Data records:

---------------

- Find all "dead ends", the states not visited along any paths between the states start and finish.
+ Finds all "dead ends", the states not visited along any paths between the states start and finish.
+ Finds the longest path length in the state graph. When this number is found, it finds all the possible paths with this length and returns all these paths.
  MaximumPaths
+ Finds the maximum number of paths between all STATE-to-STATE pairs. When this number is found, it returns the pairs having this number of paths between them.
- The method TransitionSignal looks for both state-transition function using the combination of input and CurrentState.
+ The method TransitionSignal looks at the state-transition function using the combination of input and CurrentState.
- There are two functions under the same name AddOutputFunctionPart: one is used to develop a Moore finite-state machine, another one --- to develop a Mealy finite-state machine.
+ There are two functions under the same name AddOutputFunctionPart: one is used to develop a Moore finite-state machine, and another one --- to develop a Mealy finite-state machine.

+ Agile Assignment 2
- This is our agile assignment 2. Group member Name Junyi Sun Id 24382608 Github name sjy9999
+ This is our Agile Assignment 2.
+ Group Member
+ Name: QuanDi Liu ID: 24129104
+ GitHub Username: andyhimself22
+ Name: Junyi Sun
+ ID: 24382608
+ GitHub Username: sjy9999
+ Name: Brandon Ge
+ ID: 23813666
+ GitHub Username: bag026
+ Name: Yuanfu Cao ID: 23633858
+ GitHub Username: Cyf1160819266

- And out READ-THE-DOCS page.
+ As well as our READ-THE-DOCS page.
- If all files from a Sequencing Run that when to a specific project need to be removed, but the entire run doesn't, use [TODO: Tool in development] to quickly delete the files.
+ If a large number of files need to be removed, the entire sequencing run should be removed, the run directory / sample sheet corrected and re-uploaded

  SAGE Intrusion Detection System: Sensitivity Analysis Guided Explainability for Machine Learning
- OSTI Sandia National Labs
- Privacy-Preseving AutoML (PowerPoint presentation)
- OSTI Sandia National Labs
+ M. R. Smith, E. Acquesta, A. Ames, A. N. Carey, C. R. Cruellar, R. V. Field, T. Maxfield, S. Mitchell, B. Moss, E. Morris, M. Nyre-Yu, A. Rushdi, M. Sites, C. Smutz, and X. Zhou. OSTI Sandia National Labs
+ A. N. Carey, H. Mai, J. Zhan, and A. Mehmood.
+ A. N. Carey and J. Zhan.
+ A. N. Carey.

---------------

**TASK PROMPT**: Each entry above has to be transcribed exactly as it appears.

**RESULT BELOW**:
- Find all "dead ends", the states not visited along any paths between the states start and finish.
+ Finds all "dead ends", the states not visited along any paths between the states start and finish.
+ Finds the longest path length in the state graph. When this number is found, it finds all the possible paths with this length and returns all these paths.
  MaximumPaths
+ Finds the maximum number of paths between all STATE-to-STATE pairs. When this number is found, it returns the pairs having this number of paths between them.
- The method TransitionSignal looks for both state-transition function using the combination of input and CurrentState.
+ The method TransitionSignal looks at the state-transition function using the combination of input and CurrentState.
- There are two functions under the same name AddOutputFunctionPart: one is used to develop a Moore finite-state machine, another one --- to develop a Mealy finite-state machine.
+ There are two functions under the same name AddOutputFunctionPart: one is used to develop a Moore finite-state machine, and another one --- to develop a Mealy finite-state machine.

+ Agile Assignment 2
- This is our agile assignment 2. Group member Name Junyi Sun Id 24382608 Github name sjy9999
+ This is our Agile Assignment 2.
+ Group Member
+ Name: QuanDi Liu ID: 24129104
+ GitHub Username: andyhimself22
+ Name: Junyi Sun
+ ID: 24382608
+ GitHub Username: sjy9999
+ Name: Brandon Ge
+ ID: 23813666
+ GitHub Username: bag026
+ Name: Yuanfu Cao ID: 23633858
+ GitHub Username: Cyf1160819266

- And out READ-THE-DOCS page.
+ As well as our READ-THE-DOCS page.
- If all files from a Sequencing Run that when to a specific project need to be removed, but the entire run doesn't, use [TODO: Tool in development] to quickly delete the files.
+ If a large number of files need to be removed, the entire sequencing run should be removed, the run directory / sample sheet corrected and re-uploaded

  SAGE Intrusion Detection System: Sensitivity Analysis Guided Explainability for Machine Learning
- OSTI Sandia National Labs
- Privacy-Preseving AutoML (PowerPoint presentation)
- OSTI Sandia National Labs
+ M. R. Smith, E. Acquesta, A. Ames, A. N. Carey, C. R. Cruellar, R. V. Field, T. Maxfield, S. Mitchell, B. Moss, E. Morris, M. Nyre-Yu, A. Rushdi, M. Sites, C. Smutz, and X. Zhou. OSTI Sandia National Labs
+ A. N. Carey, H. Mai, J. Zhan, and A. Mehmood.
+ A. N. Carey and J. Zhan.
+ A. N. Carey.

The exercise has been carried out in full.